:: PROBLEM ::
Search the data for the string "debit" and extract every line where it appears.

:: SUPPLIED MATERIAL ::

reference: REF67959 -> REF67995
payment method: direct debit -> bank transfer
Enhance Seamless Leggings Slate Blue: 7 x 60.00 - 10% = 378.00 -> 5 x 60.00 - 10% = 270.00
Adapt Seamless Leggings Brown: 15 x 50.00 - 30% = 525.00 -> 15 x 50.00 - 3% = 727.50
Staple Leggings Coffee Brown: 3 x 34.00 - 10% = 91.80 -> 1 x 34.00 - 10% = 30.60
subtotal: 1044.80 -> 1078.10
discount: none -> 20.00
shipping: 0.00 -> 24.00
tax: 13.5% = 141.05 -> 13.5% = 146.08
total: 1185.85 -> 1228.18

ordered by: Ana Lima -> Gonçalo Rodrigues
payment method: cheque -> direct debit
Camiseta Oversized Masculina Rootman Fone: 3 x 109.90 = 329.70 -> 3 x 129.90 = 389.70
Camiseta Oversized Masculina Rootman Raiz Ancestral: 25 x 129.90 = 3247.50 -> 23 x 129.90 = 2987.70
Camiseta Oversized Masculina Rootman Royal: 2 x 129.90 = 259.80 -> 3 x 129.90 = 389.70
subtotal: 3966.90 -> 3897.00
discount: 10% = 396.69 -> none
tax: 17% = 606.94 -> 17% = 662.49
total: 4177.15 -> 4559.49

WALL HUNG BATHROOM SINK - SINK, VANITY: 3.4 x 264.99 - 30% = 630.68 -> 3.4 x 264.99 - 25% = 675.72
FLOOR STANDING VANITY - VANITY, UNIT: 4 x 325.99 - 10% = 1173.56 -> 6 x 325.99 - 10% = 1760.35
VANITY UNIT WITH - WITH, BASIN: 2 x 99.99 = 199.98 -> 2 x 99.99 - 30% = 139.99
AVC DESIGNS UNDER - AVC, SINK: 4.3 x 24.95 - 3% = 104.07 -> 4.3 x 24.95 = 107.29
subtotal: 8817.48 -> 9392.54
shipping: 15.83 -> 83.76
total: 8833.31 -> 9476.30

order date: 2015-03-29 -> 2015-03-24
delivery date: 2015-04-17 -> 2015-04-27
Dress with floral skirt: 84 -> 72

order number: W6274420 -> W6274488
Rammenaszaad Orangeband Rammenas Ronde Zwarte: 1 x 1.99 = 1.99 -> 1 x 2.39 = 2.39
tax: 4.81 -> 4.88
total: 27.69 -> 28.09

:: ANSWER BOX ::
payment method: direct debit -> bank transfer
payment method: cheque -> direct debit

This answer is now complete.